What this task involves
Please restate the records that follow exactly, skipping their images.

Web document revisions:
***

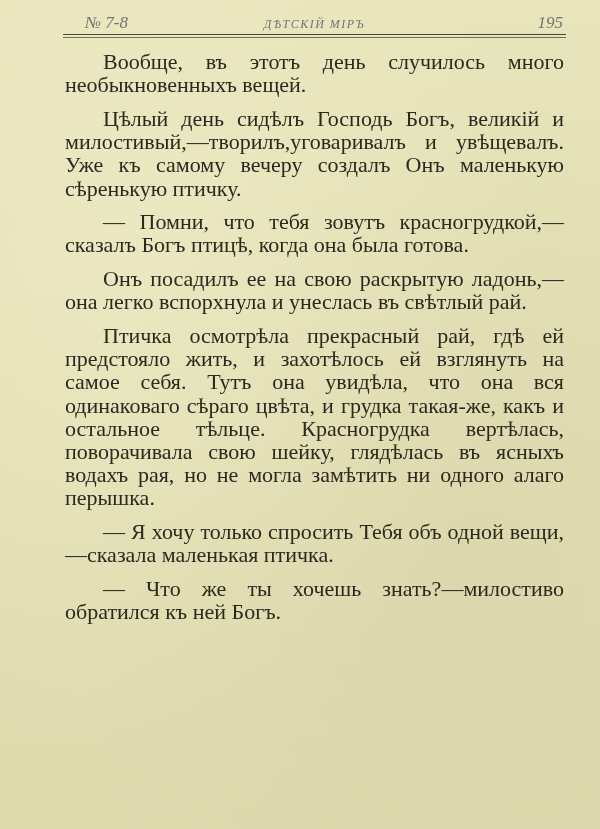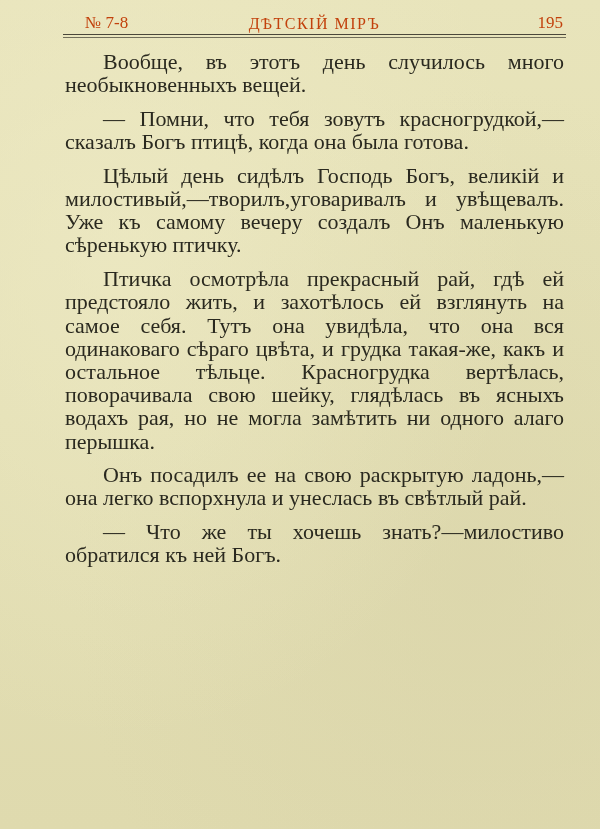"№ 7-8" .running-head { color: #c2410c -> #737373; font-style: none -> italic }
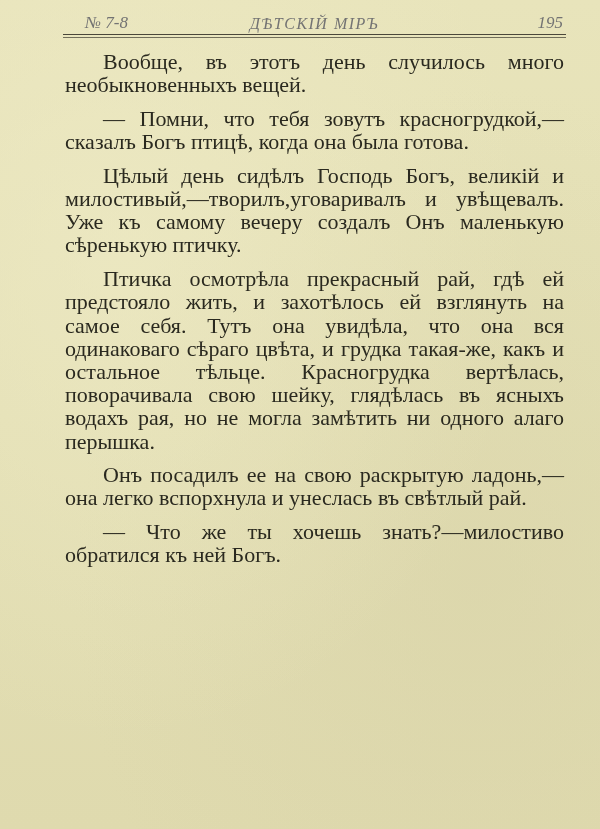"ДѢТСКІЙ МІРЪ" .rh-title { font-size: 16px -> 12px }
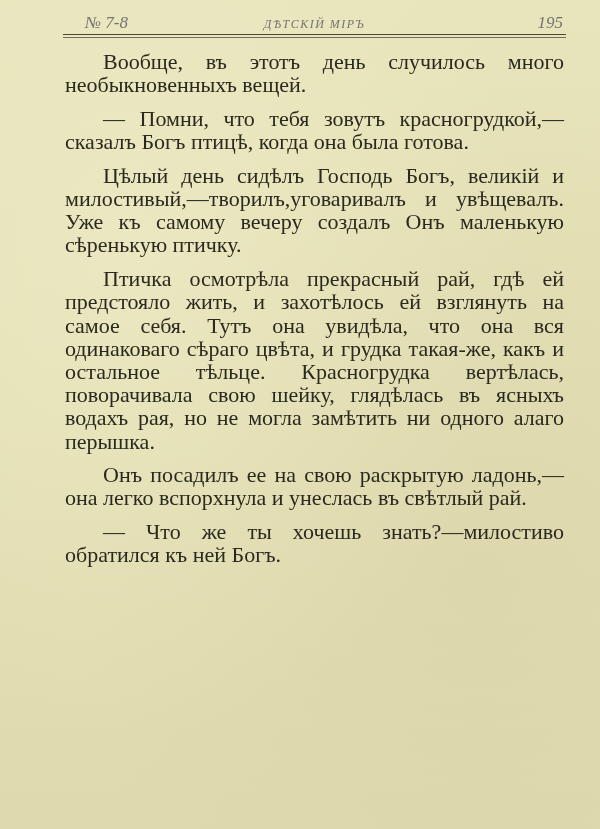"— Помни, что тебя зовутъ" p.para { order: before "Цѣлый день сидѣлъ Господь Богъ," -> after "Цѣлый день сидѣлъ Господь Богъ," }
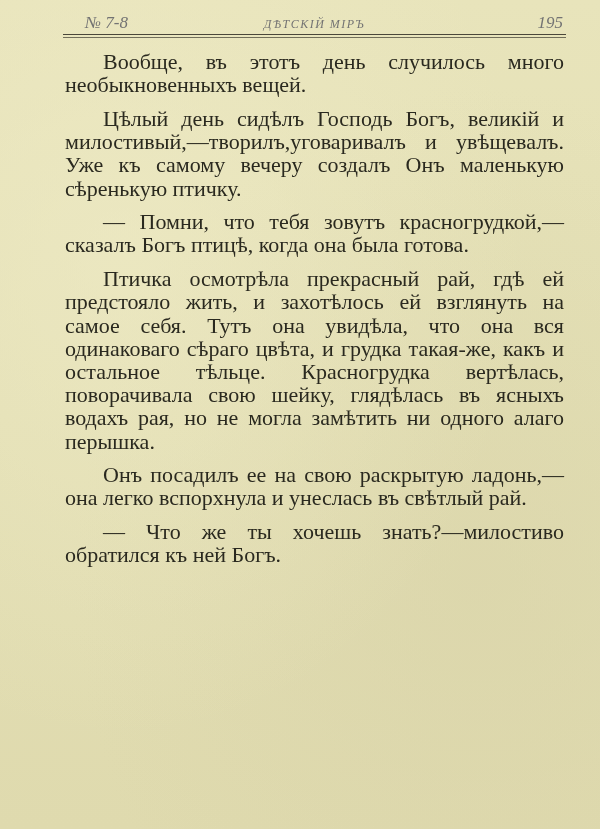"Птичка осмотрѣла прекрасный рай, гдѣ" p.para { order: before "Онъ посадилъ ее на свою" -> after "Онъ посадилъ ее на свою" }
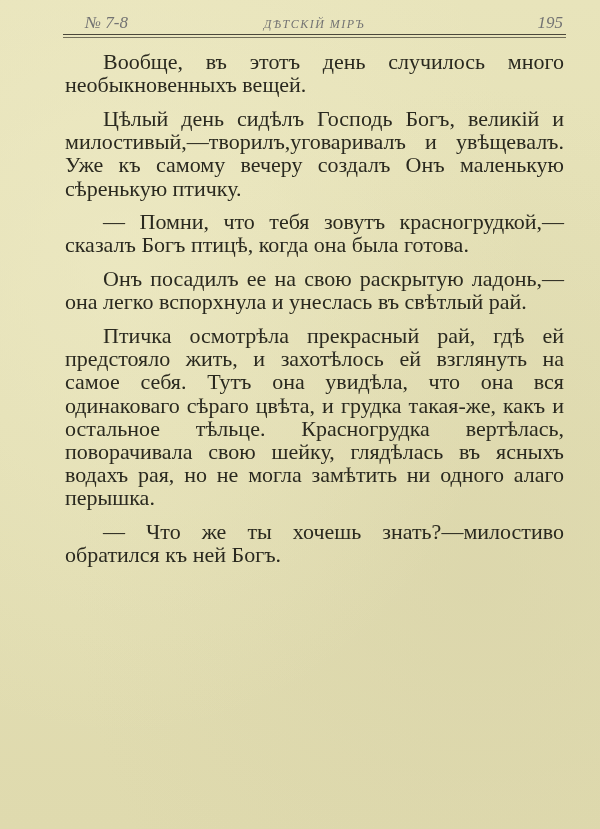"— Я хочу только спросить" p.para { html: none -> <p>— Я хочу только спросить Тебя объ одной вещи,—сказала маленькая птичка.</p> }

***

Written reply
"№ 7-8" .running-head { color: #c2410c -> #737373; font-style: none -> italic }
"ДѢТСКІЙ МІРЪ" .rh-title { font-size: 16px -> 12px }
"— Помни, что тебя зовутъ" p.para { order: before "Цѣлый день сидѣлъ Господь Богъ," -> after "Цѣлый день сидѣлъ Господь Богъ," }
"Птичка осмотрѣла прекрасный рай, гдѣ" p.para { order: before "Онъ посадилъ ее на свою" -> after "Онъ посадилъ ее на свою" }
"— Я хочу только спросить" p.para { html: none -> <p>— Я хочу только спросить Тебя объ одной вещи,—сказала маленькая птичка.</p> }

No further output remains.